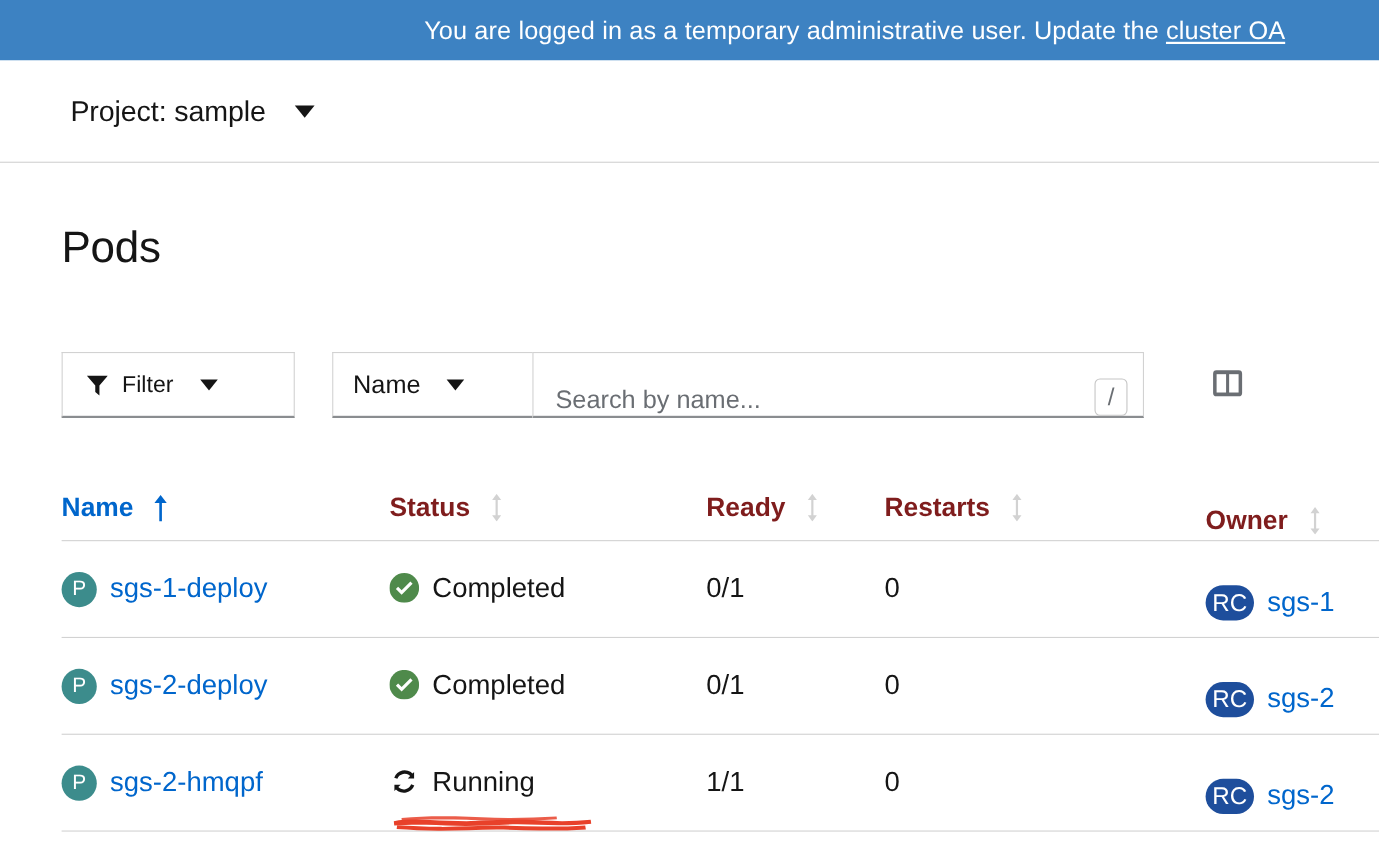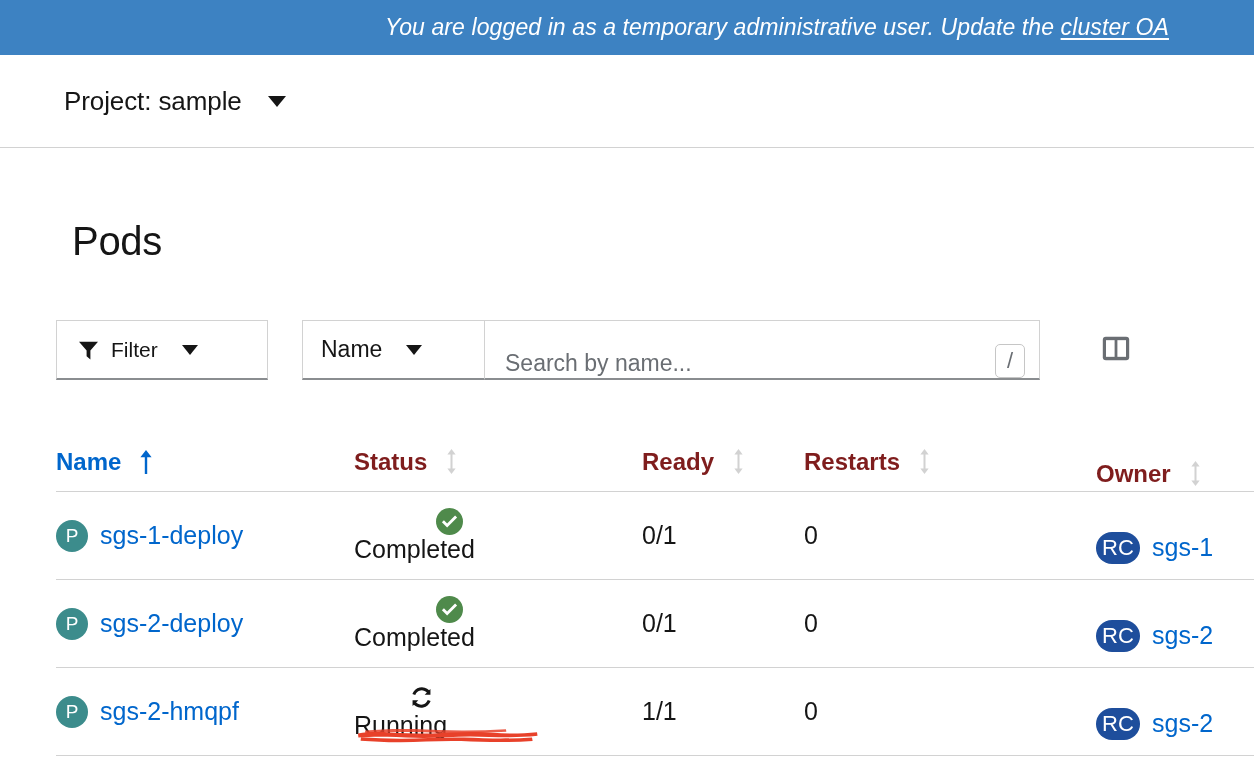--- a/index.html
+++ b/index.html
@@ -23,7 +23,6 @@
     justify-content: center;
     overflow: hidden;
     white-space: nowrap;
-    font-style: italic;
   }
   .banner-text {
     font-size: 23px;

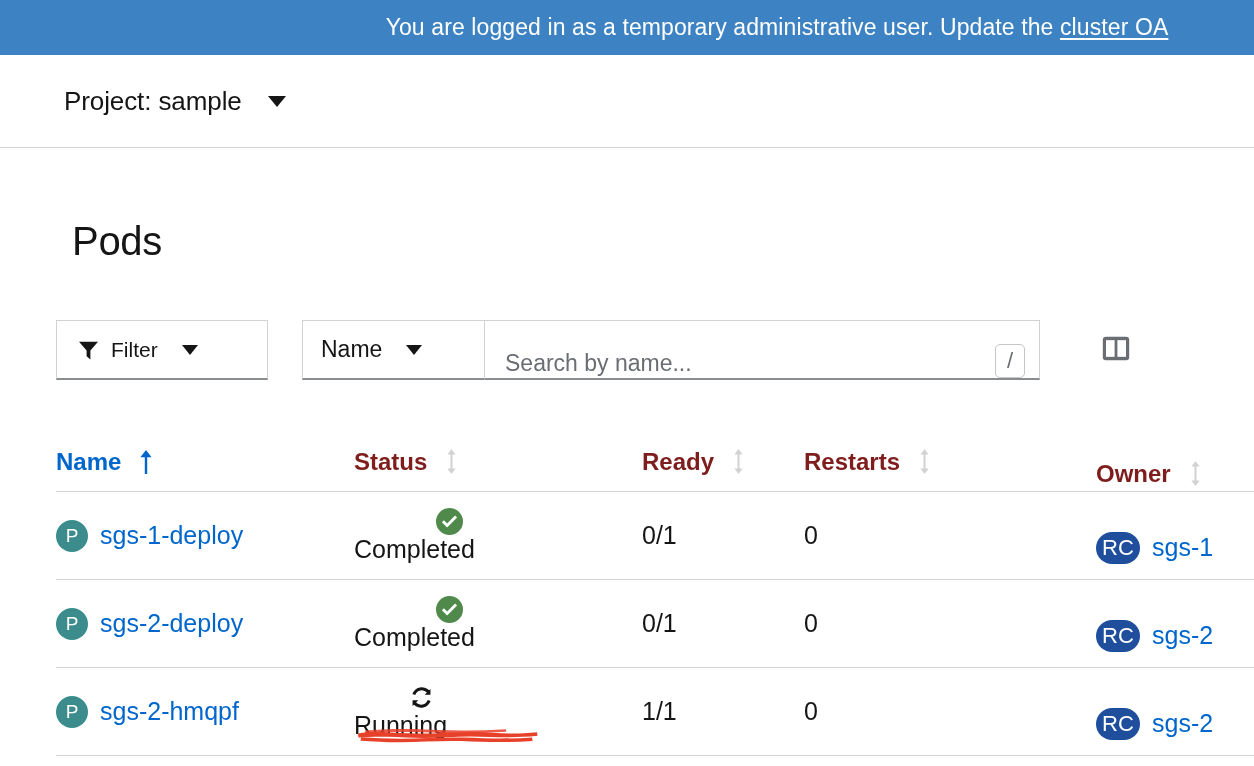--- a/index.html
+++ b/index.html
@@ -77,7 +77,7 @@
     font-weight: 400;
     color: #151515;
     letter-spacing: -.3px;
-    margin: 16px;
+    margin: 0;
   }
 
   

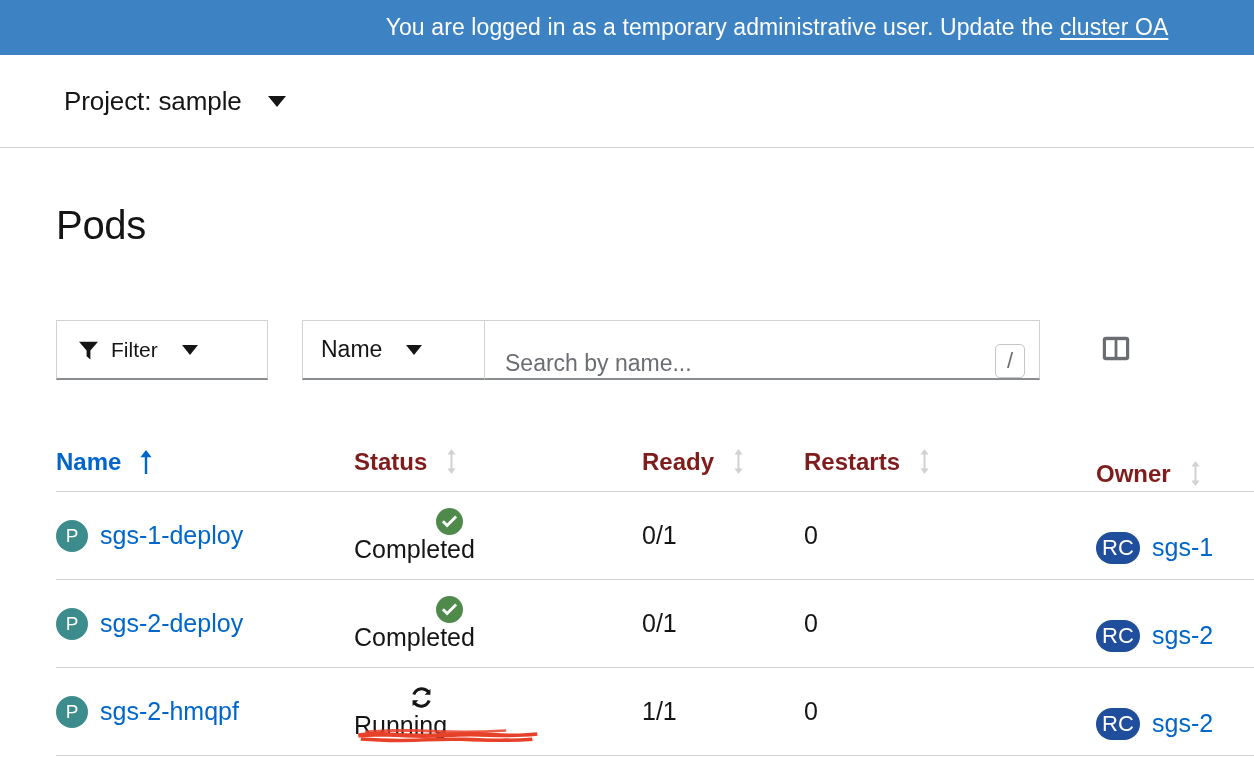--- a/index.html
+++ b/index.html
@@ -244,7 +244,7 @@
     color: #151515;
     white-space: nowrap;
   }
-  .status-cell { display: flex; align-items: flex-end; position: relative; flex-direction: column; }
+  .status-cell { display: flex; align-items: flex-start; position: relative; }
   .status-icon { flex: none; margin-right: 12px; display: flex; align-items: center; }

_Activity_. Look above for lines with the word "status" and copy them all.

_Output_.
-  .status-cell { display: flex; align-items: flex-end; position: relative; flex-direction: column; }
+  .status-cell { display: flex; align-items: flex-start; position: relative; }
   .status-icon { flex: none; margin-right: 12px; display: flex; align-items: center; }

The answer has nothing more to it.